Man against man, a Celt could usually beat a Roman; the Celts were at least as brave and as skilled in arms as the Romans, and the former were bigger and stronger, on the average, for the latter had by this time mixed for too many generations with southern races and lost most of the Nordic qualities of their forefathers. But the Romans had the supreme advantage of organization, without which little of lasting impact has ever been wrought in this world.


My comment:

With only the Romans’ word to go on human sacrifices performed by the Druids—the ancient Celts left no written record of their own—it has been easy for historians to dismiss such tales as wartime propaganda.

Recent archeological findings however are starting to unearth evidence of Druid sacrifices, sometimes on a massive scale. According to my “psychogenic” point of view (cf. my research on psychohistory), at the time of Caesar’s conquests of Gaul the Romans belonged to a more evolved “psychoclass” than the Gauls, which not only means more culturally evolved but also more integrated psychologically (with time the psychic development of the two psychoclasses, Celts and Latins, became homogenized).

An objective appraisal on the conflict between Romans and Aryan “barbarians” of more than two thousand years ago, therefore, ought to consider these two factors in any future study of the epoch: psychohistory and racial studies such as the one pioneered by Pierce.

Published in: on July 28, 2012 at 11:34 am  Comments Off on Romans and Celts  

Rome: my brutal footnotes

“What a certificate of mental poverty it was for Christianity that it destroyed the libraries of the Ancient World!”

—Hitler

After reading page 44 of the translation of Edward Gibbon’s classic (Turner Publicaciones, 2006), I wrote in longhand (transl. from Spanish):

10 May 2012. It is unclear I will read the whole book (his prose is scholarly and academic), but I want to dwell on this point: The day before yesterday I posted the entry “Just an email,” where I openly advocate the extermination of mestizo-Americans to make room for the Hyperboreans in NorthAm (partly because of my revenge for what Mexico did to me).

Now that I read about this “conquest” by Trajan, it seems to me clear and transparent that my conquest à la NY Untermensch is far superior to these Italian pseudo-conquests, especially now that I cannot suffer these crowds of Untermenschen in Mexico that weren’t wiped out by Cortés and his successors.

If such brutal inferences arise constantly throughout my reading of this book, I’ll have to use a separate notebook for these notes as the white pages in Gibbon’s book will end long before I finish…

Page 47. The Roman policy: “A good soldier should fear his officers more than the enemy” reminds me of The Turner Diaries: how they rounded up and killed those white nationalists who failed to promptly cleanse Toronto from Jews.
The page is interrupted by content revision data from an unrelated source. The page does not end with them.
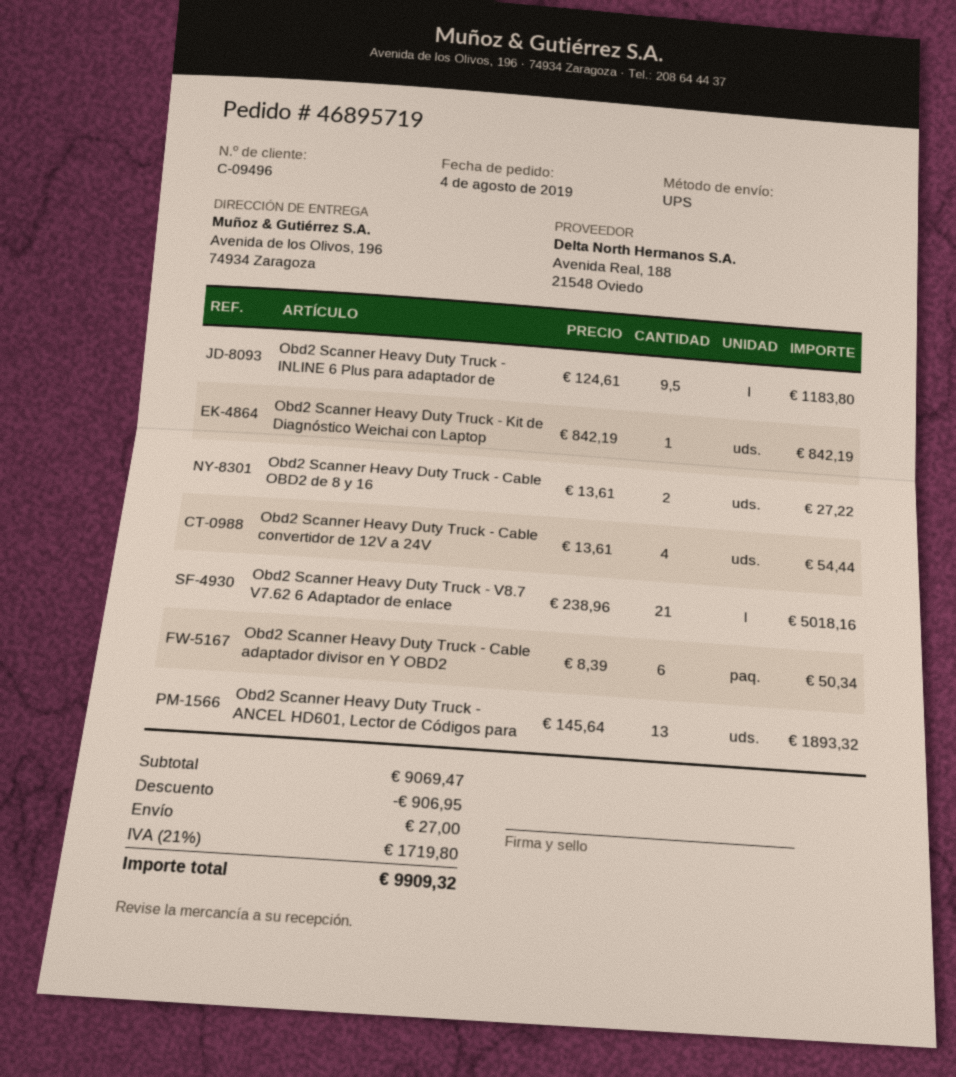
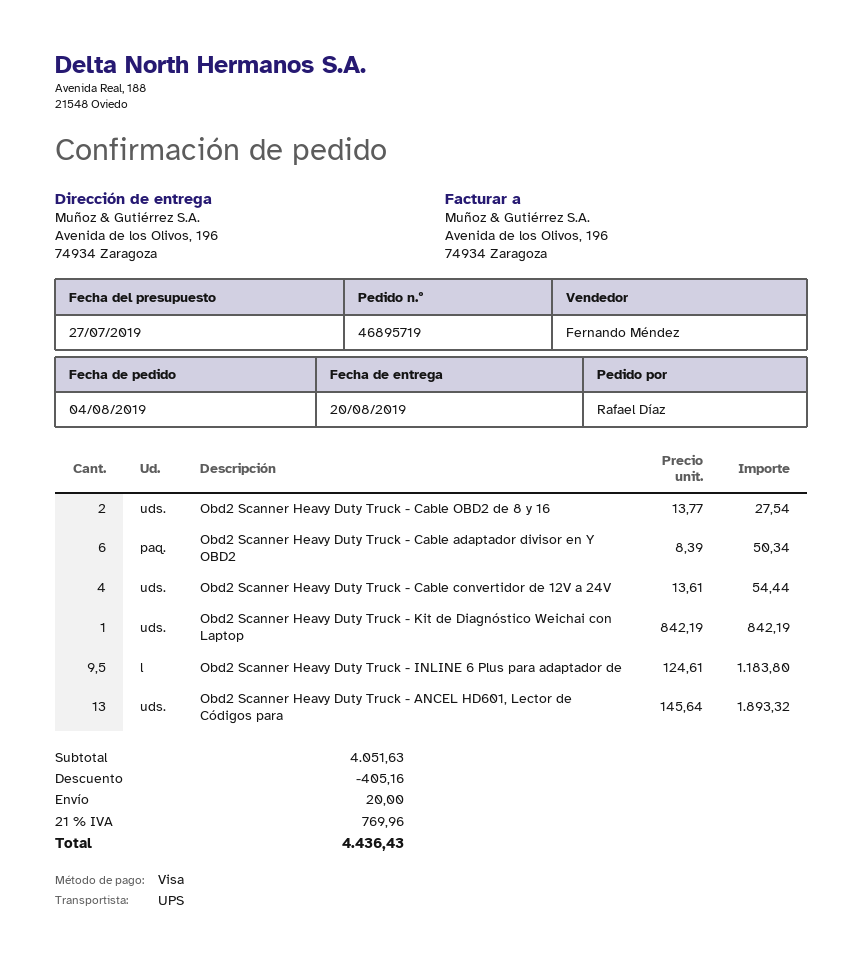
Obd2 Scanner Heavy Duty Truck - Cable OBD2 de 8 y 16: 2 x 13.61 = 27.22 -> 2 x 13.77 = 27.54
Obd2 Scanner Heavy Duty Truck - V8.7 V7.62 6 Adaptador de enlace: 21 x 238.96 = 5018.16 -> none
subtotal: 9069.47 -> 4051.63
discount: 906.95 -> 405.16
shipping: 27.00 -> 20.00
tax: 21% = 1719.80 -> 21% = 769.96
total: 9909.32 -> 4436.43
And now that I lost an online nationalist friend I see that I could order the original Gibbon in English to answer the faggotry of [the former friend’s webzine] with real Roman manhood and bonding among the soldiers.

Page 48. I just read these pages and long for the military life in contempt to the ethnic treason of today (the legions accepted people of my age).

Page 50. It is absolutely clear that a white consciousness hadn’t arisen remotely in the Roman Empire (not even with Hitler since he despised Slavs when he could start his conquests elsewhere).

Page 63. This makes me think several things. As mammals could not evolve when the dinosaurs reigned supreme, Gaul, Hispania, Germania and Britannia failed to develop their character under the yoke of Rome. The same applies to the United States: the Spanish Empire had to fall (cf. the grotesque independence of Mexico) for the US to discover its full powers. And now Europe is stuck with a US that has become Mammon and led by a Negro… It is obvious that the US must die so that the white race may regain once more its lost self-esteem and self-image. A pity that the Reich only lasted a few years. It is the culture that I like most because Hitler was the first white ruler of a State to speak out openly about race.

Page 65. I wonder if I will have to suspend this reading to read another book, The Passing of the Great Race. It seems that Gibbon has not written a racial history of the decline of Rome.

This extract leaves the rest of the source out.